- Clinical food allergies among children are on the rise, with an approximate increase of 50% from 1997 to 2011.
- There is a misconceived idea, stemming from previously published guidelines by the AAP that allergy avoidance during pregnancy and breastfeeding reduces risk.
- New research indicates that not only is an allergy potentially determined from birth, but a varied maternal diet may help reduce the risk of allergy development.
- Xtend-life.com conducted a study on 400 mothers to understand common misconceptions around allergy development.
Because you had an allergy free life, will your child too?
For millions of people in the world today, a simple dinner at a restaurant can be fatal. A trace of hazelnut in a pudding, a bit of cheese that fell into a sauce – a heavy burden for anyone to bear, let alone the children whose lifestyles must be severely and frustratingly curbed to avoid all these potential hazards.
Clinical food allergies affect 10% of children under the age of one and 4-8% of children up to the age of five1; and the effects on families having a child with a food allergy are significant. Constant vigilance is required to help reduce the risk of anaphylaxis; with some parents having to delay returning to work because of the extra time needed to find and prepare safe food, as well as treat the eczema which many children with food allergies also have.
Despite significant efforts, these numbers are still on the rise. According to a study released in 2013 by the Centers for Disease Control and Prevention, food allergies among children increased approximately 50% between 1997 and 2011.2
While there is plenty of information to indicate that your diet during breastfeeding could affect allergy development (due to the transfer of antibodies from milk to the child), there is little mention of this during the pregnancy period. A recent study conducted by xtend-life.com*, examined behaviors of 400 mothers for the purpose of better understanding this growing phenomenon.
Uncaring or uneducated?
According to the study, a significant number of pregnant women are not concerned of the impact their diet could have on their child’s allergy risk.
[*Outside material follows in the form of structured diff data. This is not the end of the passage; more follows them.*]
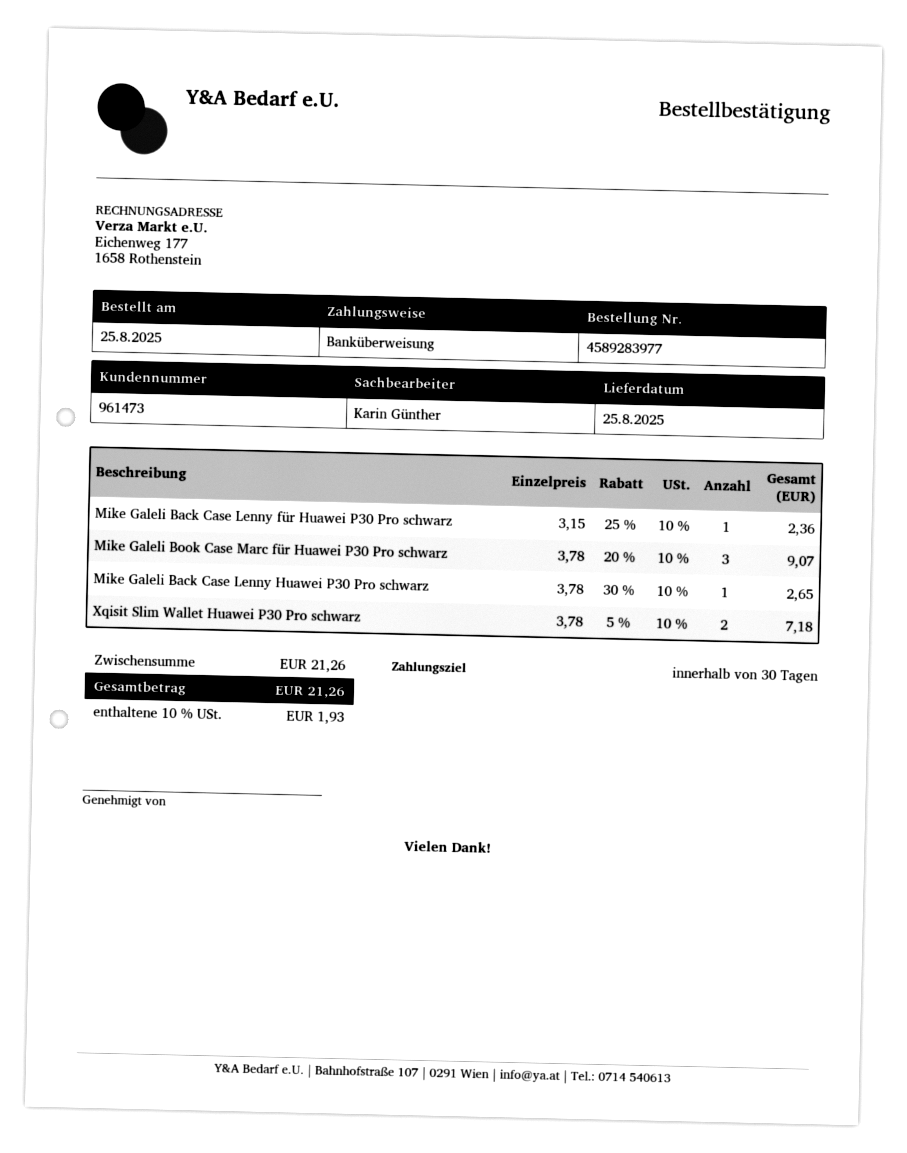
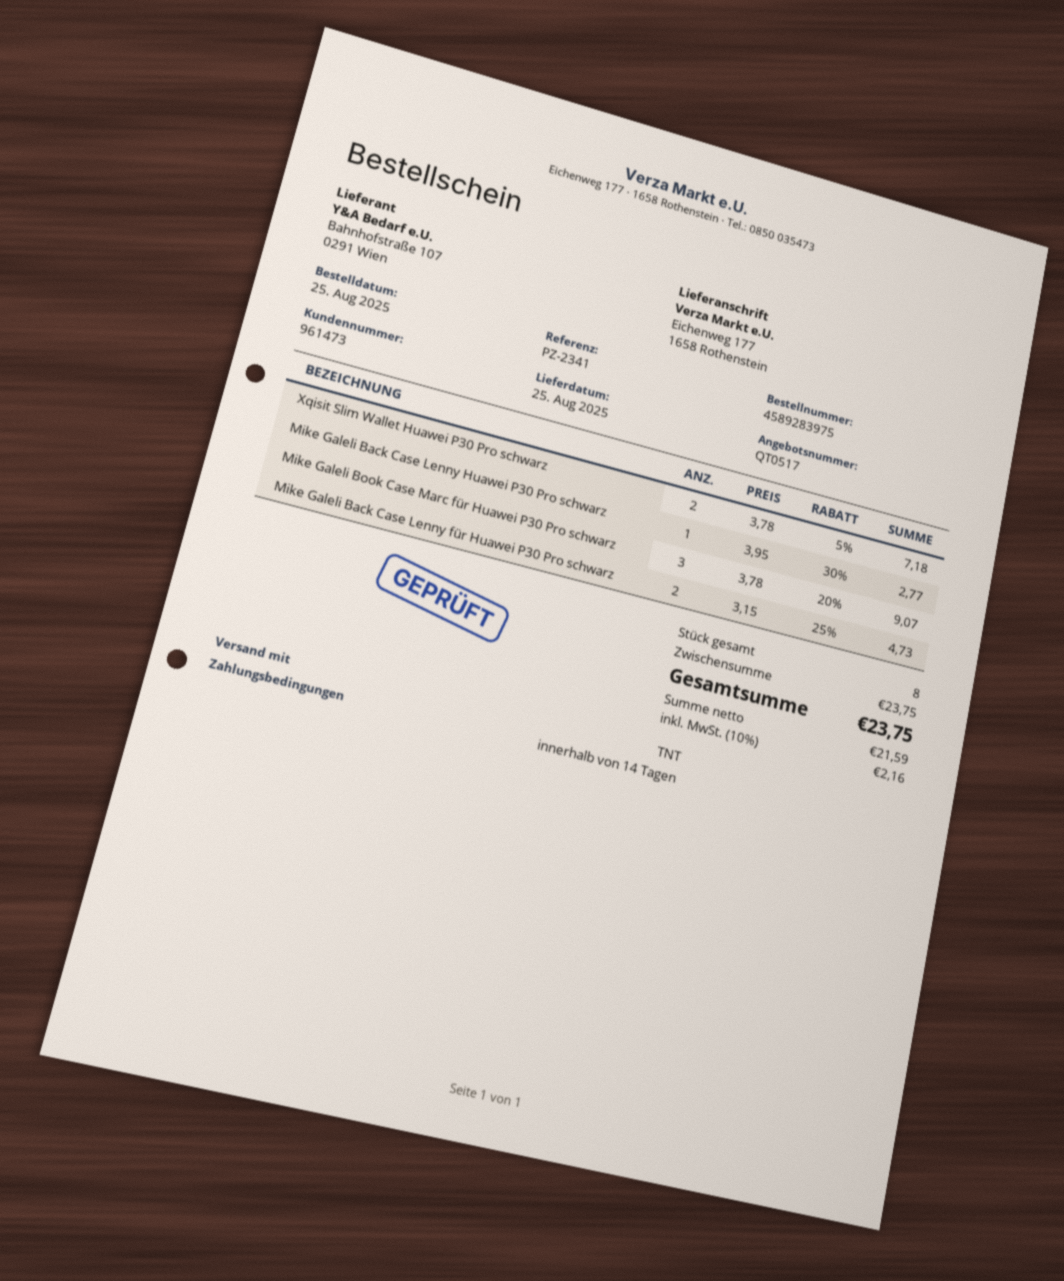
order number: 4589283977 -> 4589283975
payment terms: 30 days -> 14 days
Mike Galeli Back Case Lenny für Huawei P30 Pro schwarz: 1 x 3.15 - 25% = 2.36 -> 2 x 3.15 - 25% = 4.73
Mike Galeli Back Case Lenny Huawei P30 Pro schwarz: 1 x 3.78 - 30% = 2.65 -> 1 x 3.95 - 30% = 2.77
subtotal: 21.26 -> 23.75
tax: 10% = 1.93 -> 10% = 2.16
total: 21.26 -> 23.75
The study showed that 72.2% of women were either not concerned or little concerned about the effect their diet during pregnancy would have on their child’s allergies later in life.
From the study, there seemed to be a recurring theme. Most mothers (even those who were concerned about their diet), either gave little or no thought to the potential effect their diet could have on allergy development. It seems that those who did or were advised by a health professional, did little to adjust it; with only 5% of surveyed women adjusting their diet because they were advised by their health professional.
"I was very concerned with diet and eating healthy. I took prenatal vitamins from the first day I found I was pregnant. (However), not having food allergies myself, I never considered whether or not they could become an issue."
It seems this high statistic comes down to a lack of education around allergy development and prevention; with 42% of mothers believing that no food allergies could not be prevented during pregnancy.
"I read about this while pregnant and didn’t change anything concerning allergens while I was pregnant but tried to follow infant dietary guidelines (post-delivery) to avoid allergy development…"
Is this belief correct? Do allergies only develop after birth? What are the facts?*The conducted study allowed for participants to select multiple answer options. This is reflected in the final collection data, with resulting total percentages greater than 100%.
Where do these allergies come from?
In the attempt to identify the beginnings of allergy development and vital clues that could lead to the cause of allergies, Dr David Martino from the Murdoch Children’s Research Institute in Melbourne compared blood samples of 12 month old babies.
He discovered that infants with allergies had molecular pathways that operated differently from those that didn't.3 It seemed that the molecular switches that control gene expression were disrupted in infants with food allergies.
Blood samples taken from allergic infants at birth further revealed that the majority showed these molecular differences from the moment they were born; leading researchers to believe that the predisposition to developing allergies may already be programmed into the developing child as early as pregnancy.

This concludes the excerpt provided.